Refugee Teaching: Listening and Learning to Build New Community Partnerships

By Kelly Davis

Founding Members, Critical Refugee Studies Collective


For years, California has welcomed more refugees than any other state, which presents both challenges and opportunities, especially when it comes to education. In 2016, the University of California launched the Critical Refugee Studies Collective, a four-year initiative involving faculty and graduate students that seeks to make the UC system “the premier institution for critical research, teaching, and public initiatives on refugees.”

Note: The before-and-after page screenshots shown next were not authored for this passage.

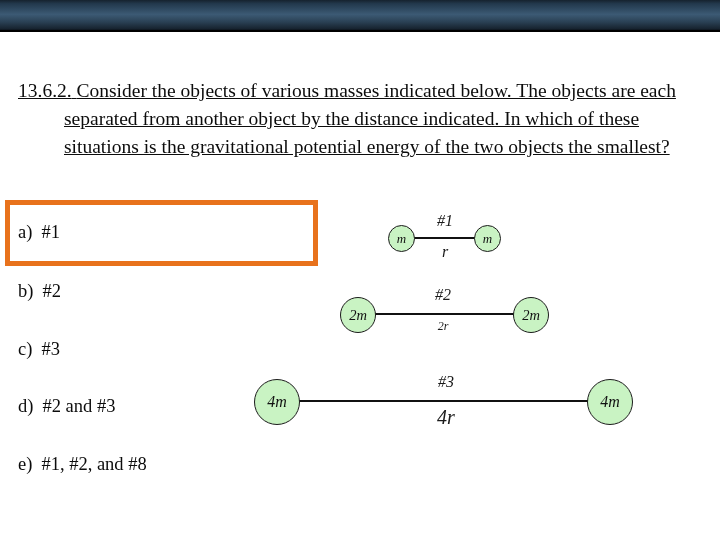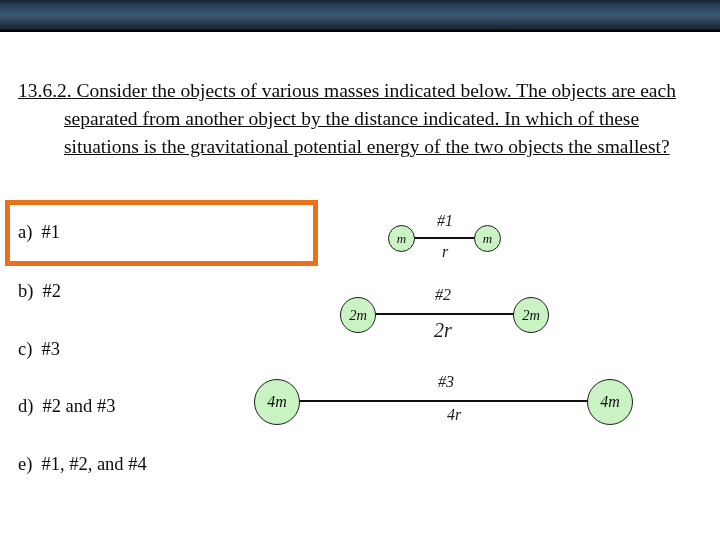--- a/index.html
+++ b/index.html
@@ -143,29 +143,29 @@
   #d1-line  { left: 33px; top: 29px; width: 63px; }
   #d1-top-label    { left: 38px; top: 4px;  width: 54px; font-size: 16px; }
   #d1-bottom-label { left: 38px; top: 35px; width: 54px; font-size: 16px; }
 
   
   #diagram-2 { left: 336px; top: 285px; width: 218px; height: 62px; }
   #d2-left  { left: 4px;   top: 12px; width: 36px; height: 36px; font-size: 14.5px; }
   #d2-right { left: 177px; top: 12px; width: 36px; height: 36px; font-size: 14.5px; }
   #d2-line  { left: 38px;  top: 28px; width: 141px; }
   #d2-top-label    { left: 74px; top: 1px;  width: 66px; font-size: 16px; }
-  #d2-bottom-label { left: 74px; top: 34px; width: 66px; font-size: 20px; }
+  #d2-bottom-label { left: 74px; top: 34px; width: 66px; font-size: 12px; }
 
   
   #diagram-3 { left: 252px; top: 372px; width: 386px; height: 64px; }
   #d3-left  { left: 2px;   top: 7px;  width: 46px; height: 46px; font-size: 16px; }
   #d3-right { left: 335px; top: 7px;  width: 46px; height: 46px; font-size: 16px; }
   #d3-line  { left: 46px;  top: 28px; width: 291px; }
   #d3-top-label    { left: 161px; top: 1px;  width: 66px; font-size: 16px; }
-  #d3-bottom-label { left: 169px; top: 34px; width: 66px; font-size: 16px; }
+  #d3-bottom-label { left: 161px; top: 34px; width: 66px; font-size: 20px; }
 </style>
 </head>
 <body>
 
 <div id="header-bar">
   <div id="wiley-logo">
     <span id="wiley-mark">
       <svg width="25" height="25" viewBox="0 0 25 25" aria-hidden="true">
         <circle cx="12.5" cy="12.5" r="11" fill="none" stroke="#ffffff" stroke-width="1.6"></circle>
         <path d="M6.5 7.5 L9 14 L12.5 8 L16 14 L18.5 7.5" fill="none" stroke="#ffffff" stroke-width="1.5" stroke-linejoin="miter"></path>
@@ -189,21 +189,21 @@
 <div class="option-row" id="option-b">
   <span class="option-letter">b)</span><span class="option-label">#2</span>
 </div>
 <div class="option-row" id="option-c">
   <span class="option-letter">c)</span><span class="option-label">#3</span>
 </div>
 <div class="option-row" id="option-d">
   <span class="option-letter">d)</span><span class="option-label">#2 and #3</span>
 </div>
 <div class="option-row" id="option-e">
-  <span class="option-letter">e)</span><span class="option-label">#1, #2, and #4</span>
+  <span class="option-letter">e)</span><span class="option-label">#1, #2, and #8</span>
 </div>
 
 <div class="diagram" id="diagram-1">
   <div class="diag-label" id="d1-top-label">#1</div>
   <div class="connector" id="d1-line"></div>
   <div class="mass-circle" id="d1-left">m</div>
   <div class="mass-circle" id="d1-right">m</div>
   <div class="diag-label" id="d1-bottom-label">r</div>
 </div>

On November 3 and 4 in City Heights, at the East African Community & Cultural Center, CRSC is holding a symposium on refugee teaching that it hopes will be a springboard for larger initiatives — including a partnership with UC San Diego Extension to offer coursework for educators and mental health professionals who work with refugee communities. (Educators who attend the symposium can earn academic credit through Extension’s Department of Education and Behavioral Sciences.)

The fact that the symposium is called “Refugee Teaching” and not “Teaching Refugees” is key — a significant part of the program features refugee students and parents talking about their experiences with the education system. And Friday evening includes cultural performances and a bazaar featuring items made by refugee artisans.

Yen Le Espíritu, a professor of ethnic studies at UC San Diego who’s also a member of the CRSC and the symposium’s organizer, said the event is the first of its kind in terms of bringing in refugee parents and students to share their perspectives.

“One of [CRSC’s] main goals is to make sure refugees are included in initiatives that concern them,” she said, “and that they’re not represented only as a problem for service providers to solve, but rather that they have their own ideas that would inform [refugee-focused] programs.”

Morgan Appel, director of Extension’s education and behavioral sciences department, said the symposium’s student and parent panels are what he’s most looking forward to.

“To hear from members of the community about their priorities, their needs, their talents and insights into building partnerships — I think that this symposium presents a rare opportunity to do some good introspective and reflective work based on community needs,” he said.

Roughly 9,000 refugees arrived in California last year, according to the U.S. State Department’s Refugee Processing Center, with roughly one-third settling in San Diego — more than any other county in the state. Studies show that refugee students often struggle in school, held back by gaps in education, trauma and trying to figure out their place in the community. Espiritu says this can be challenging for educators and something the CRSC aims to examine.

“It’s never possible to address all of the individual issues,” she said, “so what we are hoping to do is provide a framework for how one would do it. One key is to think about refugee-centered education rather than a top-down approach.”

Espiritu hopes the symposium will help inform local initiatives, some of which are already in the works, including an after-school program and, in partnership with Extension, professional development courses for local teachers and others who work with refugee communities.

Espiritu said she appreciates the flexibility Extension offers, like the ability to hold courses in community settings where educators can gain a richer perspective.

“I envision a very multi-disciplinary course,” she said. “People who take the course can have a practical, hands-on understanding… as well as more of an academic background that historicizes the different waves of refugees who have come San Diego since 1975.”

Appel hopes the symposium, and the initiatives that spring from it, will be models that can be replicated not only throughout California but in other U.S. cities with large refugee populations.

“As education enters a new age and our populations become more diverse, I think this gives us the unique opportunity to really hear the voices that are impacted,” he said.